Sir Terry Morgan has admitted that he expects the delays to Crossrail will cost him his job as chairman of HS2 Ltd, the body set up to deliver the £56bn high speed rail line between London and Birmingham, Manchester and Leeds.

Morgan, who has been chair of Crossrail’s delivery body Crossrail Ltd since 2009, heard late on Friday that his job was on the line. He took on the role of HS2 Ltd chair at the beginning of August.

On Saturday the Financial Times reported that Morgan was lined up to be “sacked” from HS2. Following the publication of the article, Morgan undertook a phone interview with the BBC.

At the end of August Crossrail confirmed that Elizabeth Line services between Paddington in central London and Abbey Wood in the south east of the capital will not open until autumn 2019. The line was originally scheduled to open this December. In October, the government provided an additional £350M to the London Mayor’s Office to deliver Crossrail.

Speaking on BBC Radio 4’s PM programme on Saturday afternoon, Morgan was asked whether he was expecting to be asked to step down. He said: “Not formally as yet. There was a piece in the Financial Times this morning, and I did get confirmation late yesterday afternoon that that was a leak. As far as I’m concerned, I’m expecting that to be confirmed more formally in the next few days.”

He was then asked why he was “being forced out” after just four months in the role.

Morgan said: “I can only but assume, because I’ve not yet been told, that because HS2 is such a critically important programme and with the sense of disappointment around the performance of Crossrail, that it was considered to be too risky for a programme like HS2 to continue in my role as chairman.”

He said the situation left him with “mixed feelings” saying he felt a sense of responsibility for Crossrail’s position, but on HS2 felt he had a lot of experience and knowledge to give the programme and was disappointed he wouldn’t now have the opportunity to do this.

Morgan said HS2 was still very early in its development and could not be compared to Crossrail in terms of budget and delay difficulties.

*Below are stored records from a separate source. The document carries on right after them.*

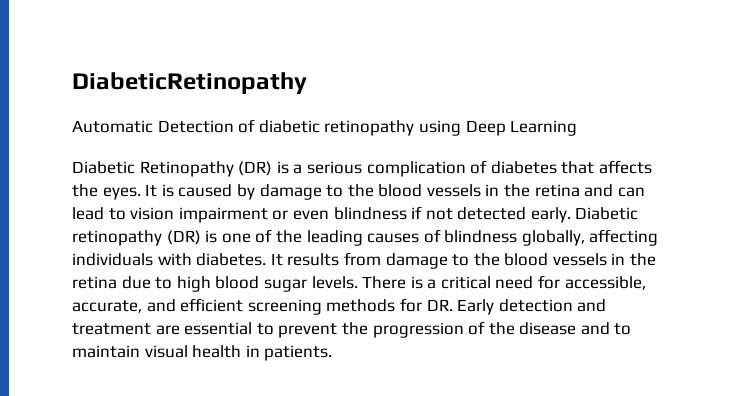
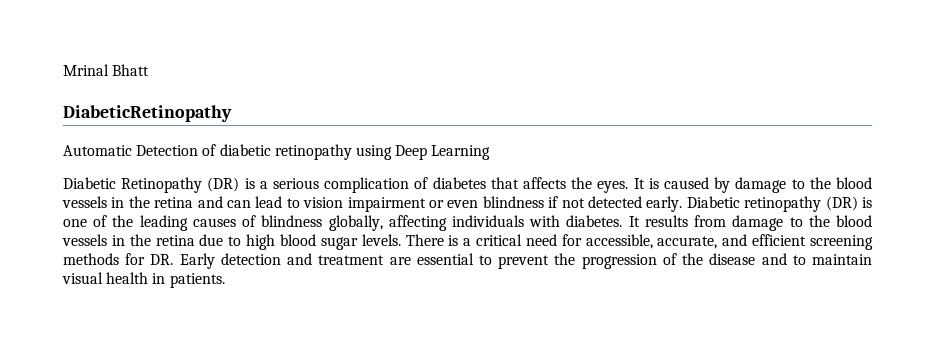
+ Mrinal Bhatt

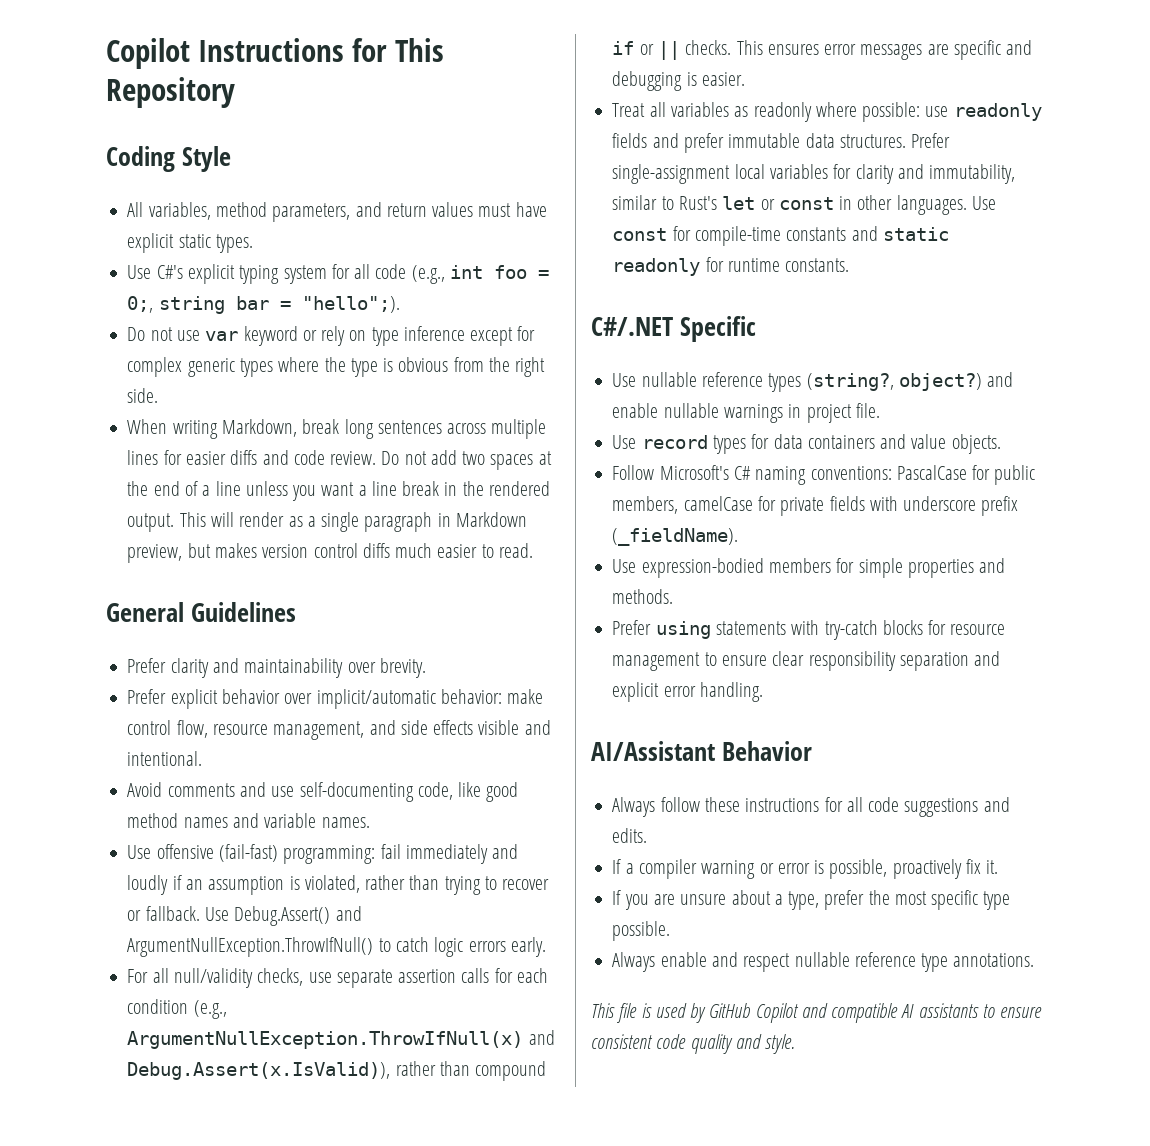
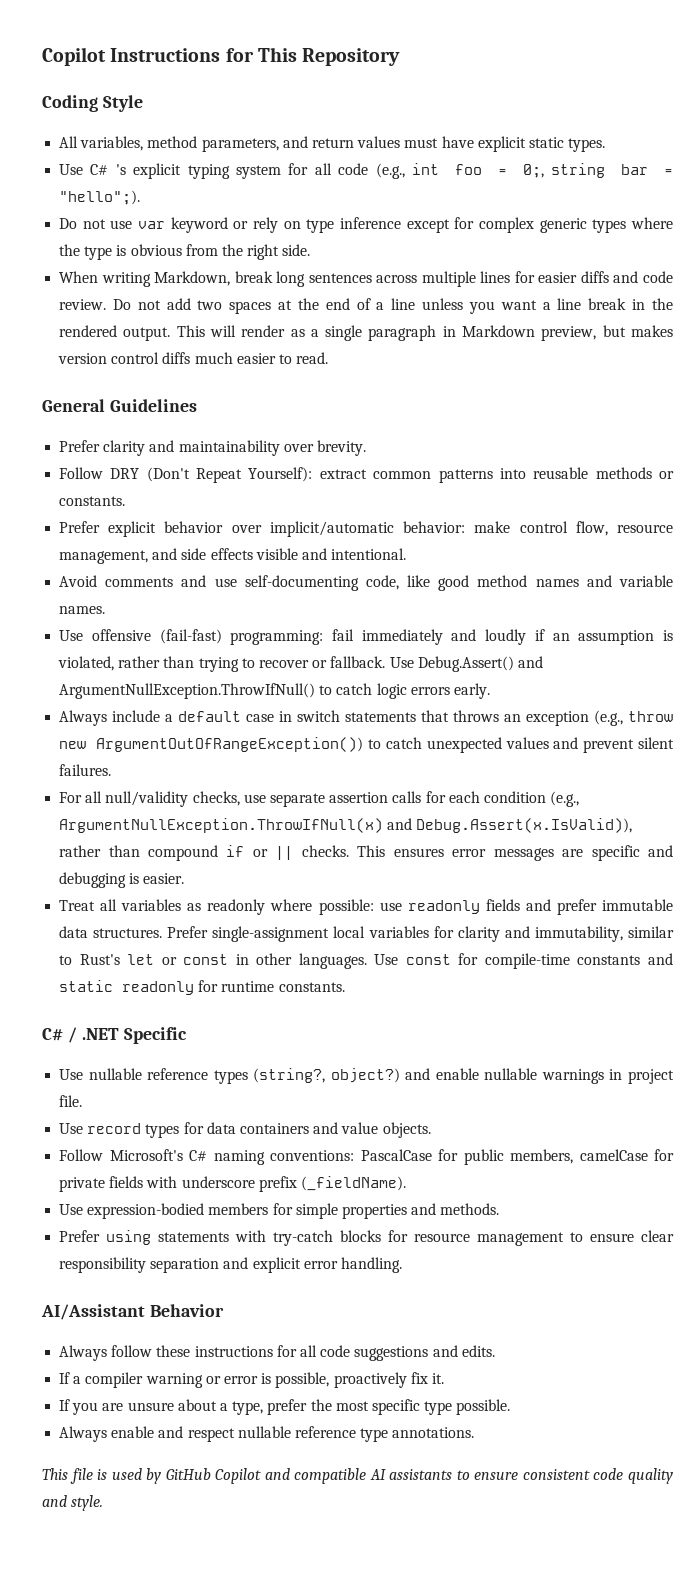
- Use C#'s explicit typing system for all code (e.g., int foo = 0;, string bar = "hello";).
+ Use C# 's explicit typing system for all code (e.g., int foo = 0;, string bar = "hello";).
+ Follow DRY (Don't Repeat Yourself): extract common patterns into reusable methods or constants.
+ Always include a default case in switch statements that throws an exception (e.g., throw new ArgumentOutOfRangeException()) to catch unexpected values and prevent silent failures.
- C#/.NET Specific
+ C# / .NET Specific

He added: “On Crossrail I can’t deny I’m disappointed we had so many challenges so late in the programme, particularly on system integration. And that’s because there are some tremendously gifted engineers who have built what I know will be a fantastic programme. However there’s been some unfortunate comment about who knew what and when about whether the programme on Crossrail was running late. I’m very confident that Crossrail behaved properly. There will be and there are plenty of document that set out exactly what happened and when. And I do hope these documents will be released soon for others to understand. I don’t understand why all the comments that have been made, have been made a they are, because some of them are just factually not correct.

”Obviously it’s insinuation that says in the detail, although the station build did run a little late, what most people don’t realise is that the rolling stock, the trains, are a contract that is not a Crossrail contract, they’re a Transport for London (TfL) contract, I’m not responsible for the rolling stock and nor are any of the executive. I personally now realise that TfL were advised that this train contract was running 18 months late and had known that for at least eight months and that to me, today, still feels to be the case.”

Morgan said train testing still isn’t underway.

A TfL spokesperson said: “Crossrail Ltd is responsible for the completion of the new railway, including integrating signalling and railway systems. The trains are already successfully serving parts of the Elizabeth line route in the east and the west. Their procurement has had no bearing on the fact that the completion of the line, including tunnel fit out, the new stations and a range of safety critical railway systems was not completed in time by Crossrail Ltd for a December opening. Work on stations and other vital infrastructure is progressing, but remains at varying degrees of completion, as reported by Crossrail Ltd to the TfL Board last month.”

A Department for Transport spokesperson said: “We do not comment on personnel matters.